Song of the Day 2/25: Warren Zevon, “Lawyers, Guns and Money”
I don’t know how I missed it, but until this Zevon classic from 1978’s “Excitable Boy” came up on a Spotify playlist last night I never realized it fit The Last Guy™ so well. What did he spend weeks asking for? A steady supply of lawyers, Proud Boy/Oath Keeper guns, and money — lots and lots of money. How was he to know those Moscow hookers were with the Russians too? And “Dad, get me out of this” is practically the motto on the family crest.
In truth, or at least in Zevon’s telling in the liner notes to “I’ll Sleep When I’m Dead,” the title came from a real incident. “My friend Burt Stein (who was also my A&R man at Asylum Records) and I were on vacation in Kauai, Hawaii. We were riding past the cane fields with a young woman whose acquaintance I’d made the previous evening, and she was taking us to a friend’s ‘plantation house.’ She mentioned sort of off-handedly that her friend wasn’t home; that we might, in fact, have to break in. I turned to Burt. ‘Dear Joe,’ I said, thinking of Joe Smith, the president of the record company. ‘Send lawyers.’ ‘And guns,’ Burt added. I said, ‘And money.'”

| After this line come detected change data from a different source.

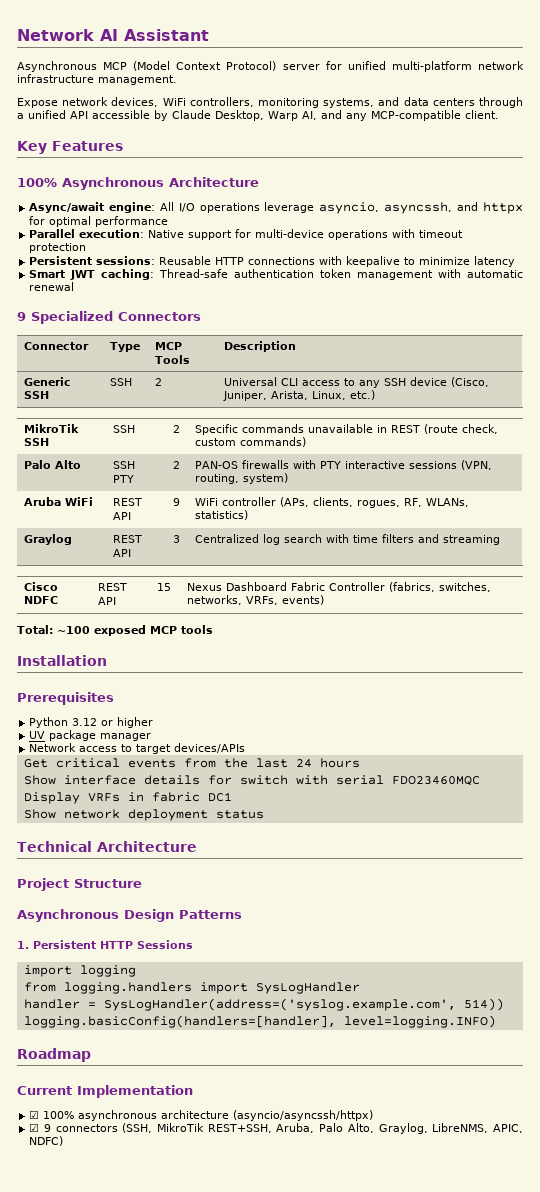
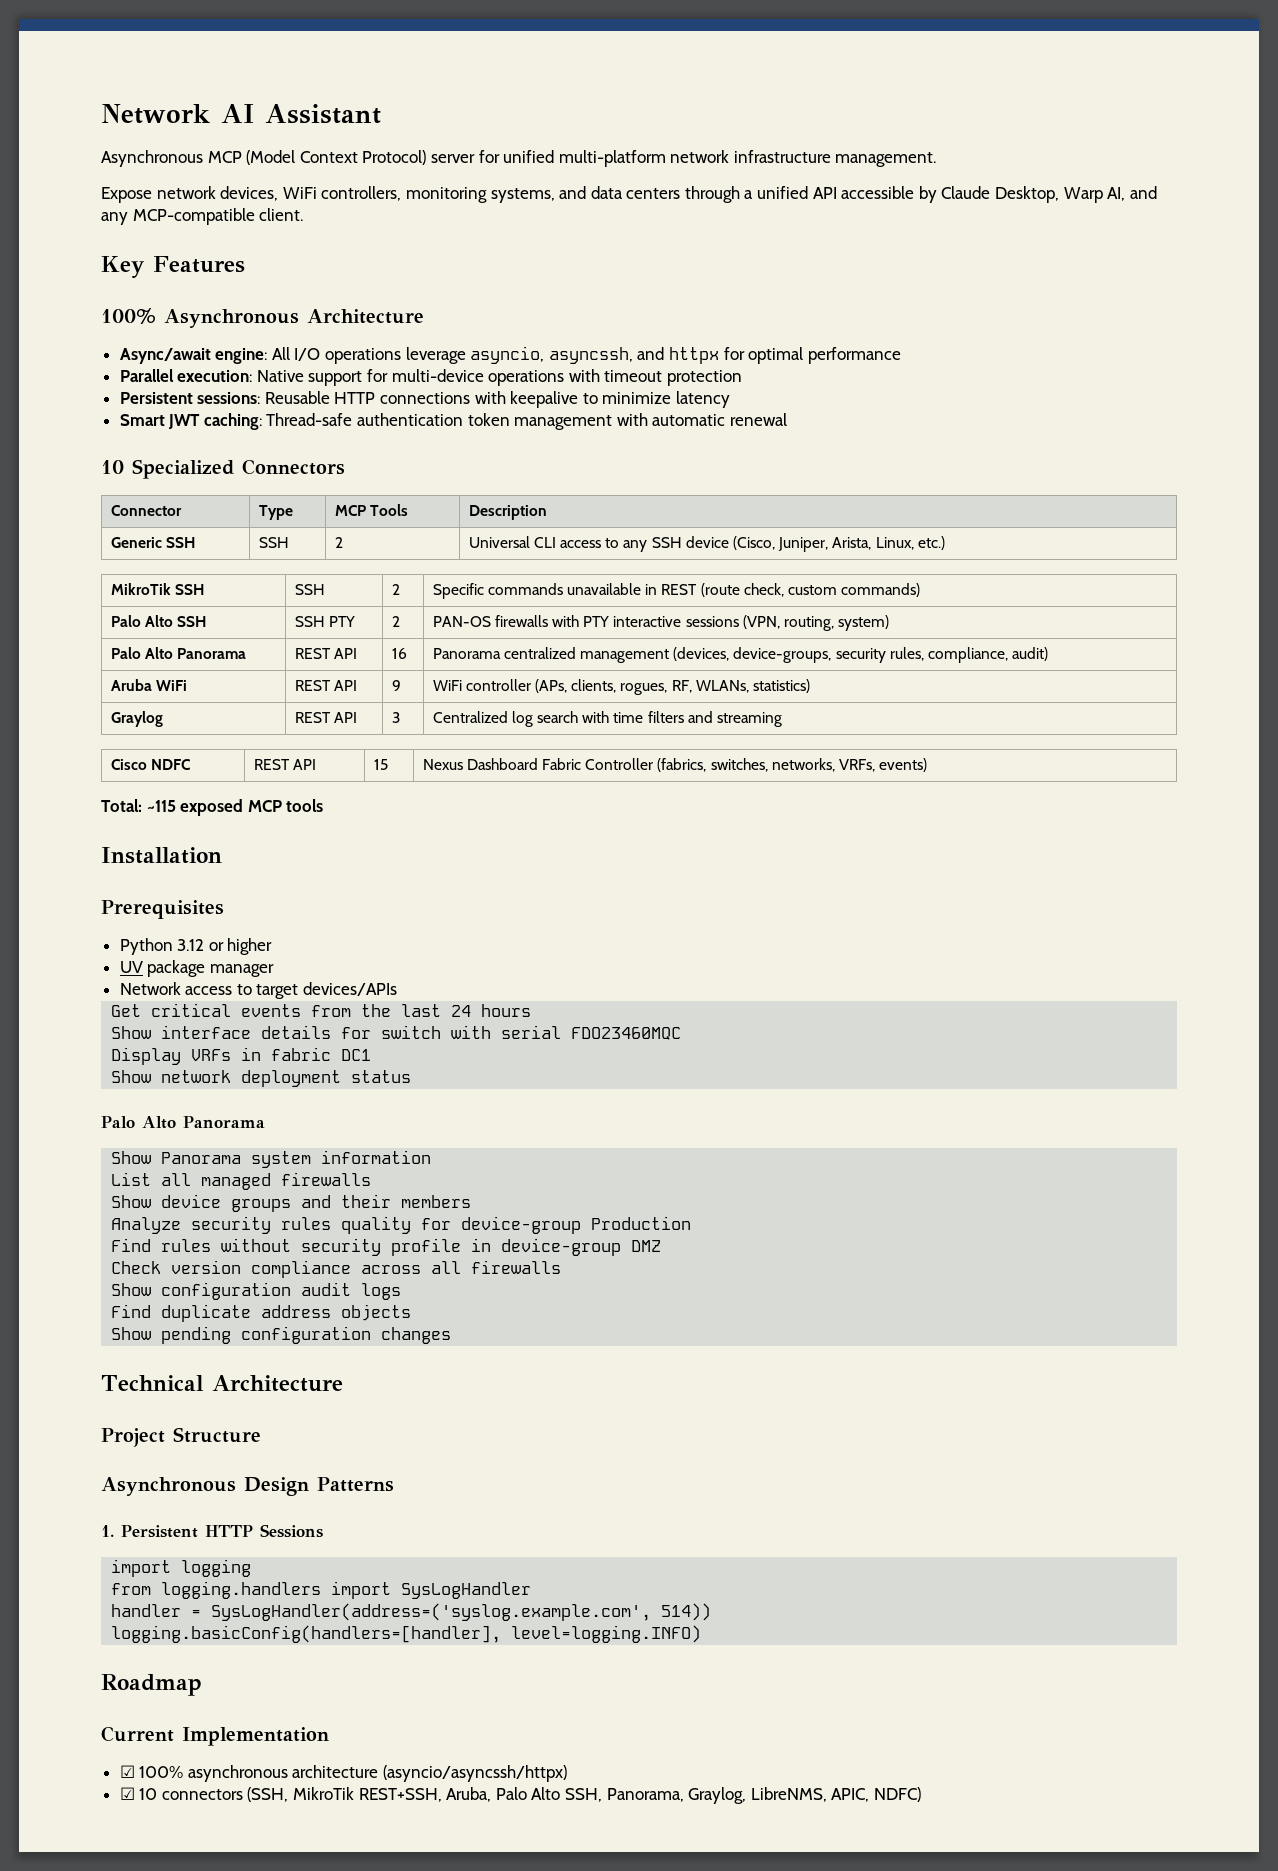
- 9 Specialized Connectors
+ 10 Specialized Connectors
- Palo Alto | SSH PTY | 2 | PAN-OS firewalls with PTY interactive sessions (VPN, routing, system)
+ Palo Alto SSH | SSH PTY | 2 | PAN-OS firewalls with PTY interactive sessions (VPN, routing, system)
+ Palo Alto Panorama | REST API | 16 | Panorama centralized management (devices, device-groups, security rules, compliance, audit)
- Total: ~100 exposed MCP tools
+ Total: ~115 exposed MCP tools
  Show network deployment status
+ Palo Alto Panorama
+ Show Panorama system information
+ List all managed firewalls
+ Show device groups and their members
+ Analyze security rules quality for device-group Production
+ Find rules without security profile in device-group DMZ
+ Check version compliance across all firewalls
+ Show configuration audit logs
+ Find duplicate address objects
+ Show pending configuration changes
- ☑ 9 connectors (SSH, MikroTik REST+SSH, Aruba, Palo Alto, Graylog, LibreNMS, APIC, NDFC)
+ ☑ 10 connectors (SSH, MikroTik REST+SSH, Aruba, Palo Alto SSH, Panorama, Graylog, LibreNMS, APIC, NDFC)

You can find lots of live versions on YouTube, but this one, from the late Sunday night TV show hosted by smooth-jazz breakout star David Sanborn in the late ’80s, is the only one to feature the alto sax (that’s not smooth jazz he’s playing on the bridge) and the only televised performance that states plainly what hit the fan.
Hank Williams Jr. had a hit with it in 1983, the Wallflowers performed it for the Zevon tribute album and jam band Widespread Panic plays it in concert. But the first recorded cover was by Rick Derringer, who released it as a single, which explains his recasting of the last line.